L’ouvrage de Marc Augé qui éclaire parfaitement cette exposition, comporte de surcroît un remarquable emboîtage entre ces termes en donnant à lire leur intégration. Il faudra y revenir en sortant par le haut du débat tronqué sur la notion de frontière qui nous a été imposé en sortant les notions fondamentales de leur contexte. C’est cependant le chapitre 6 de ce petit ouvrage « Penser la mobilité » qui va conduire la suite de mon exploration, entre mobilité et pédagogie.
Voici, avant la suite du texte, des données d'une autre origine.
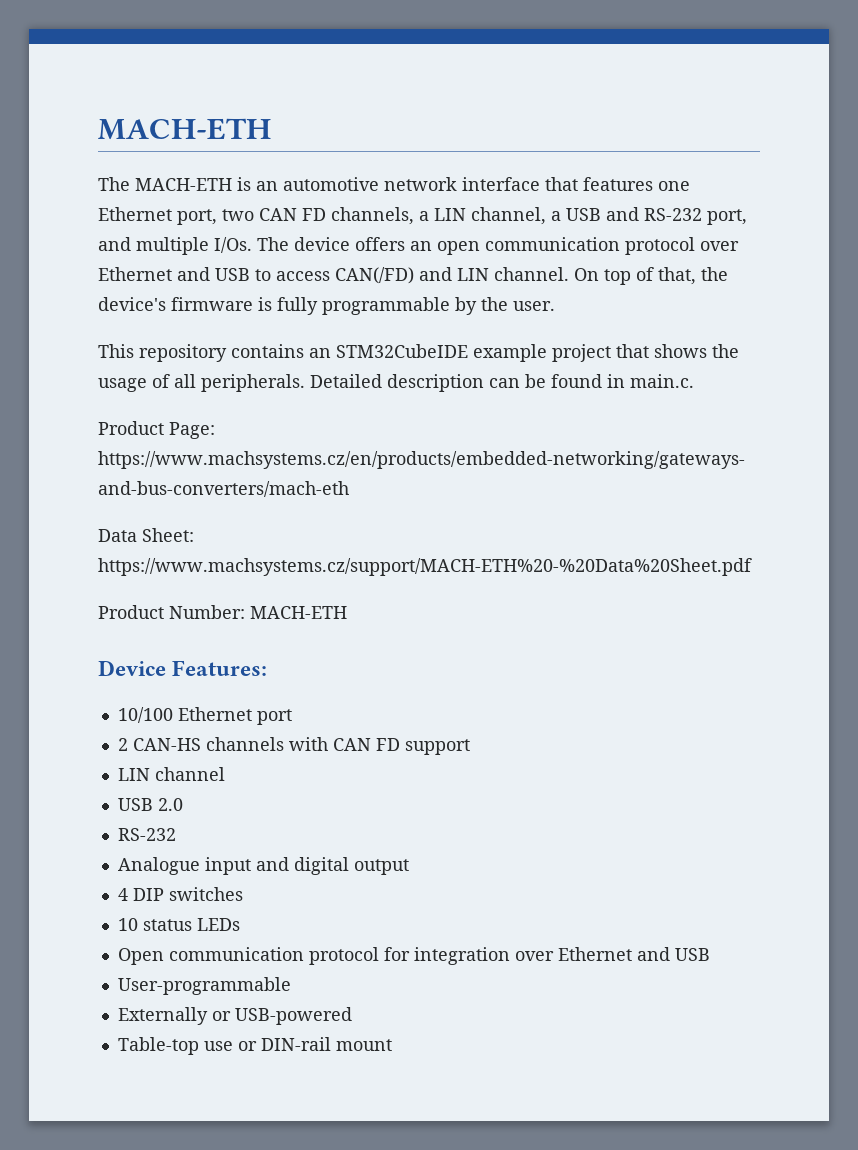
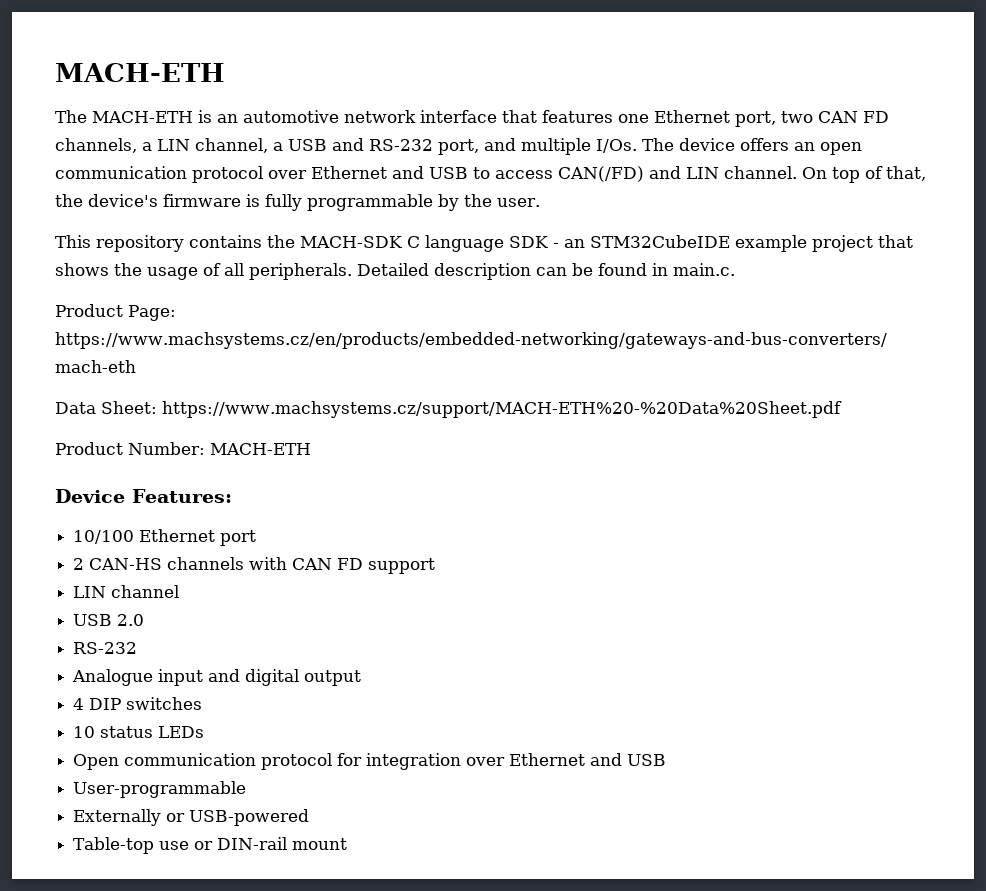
(304, 351) none -> [267,235,559,252] the MACH-SDK C language SDK -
C’est trop peu dire que d’affirmer avec Augé : « La mobilité dans l’espace reste un idéal inaccessible à beaucoup, alors qu’elle est la condition première d’une éducation réelle et d’une appréhension concrète de la vie sociale. La mobilité dans le temps a, quant à elle, deux dimensions très différentes en première apparence, mais assez étroitement complémentaires. D’un côté, apprendre à se déplacer dans le temps, apprendre l’histoire, c’est éduquer le regard porté sur le présent, l’armer, le rendre moins naïf ou moins crédule, le rendre libre. D’un autre côté, échapper, dans toute la mesure du possible, aux contraintes de l’âge est la plus authentique forme de liberté. L’éducation, là encore, est le meilleur garant. Dans toute vraie démocratie, la mobilité de l’esprit devrait être l’idéal absolu…Assurer la mobilité des corps et des esprits le plus tôt et le plus longtemps possible apporterait de surcroît la prospérité matérielle. »

Marc Augé. Pour une anthropologie de la mobilité. Rivages poche / Petite bibliothèque Payot.

La dernière photographie a été prise sur le trottoir devant le Musée d'Art moderne de la Ville de Paris après l'exposition de Richard Texier.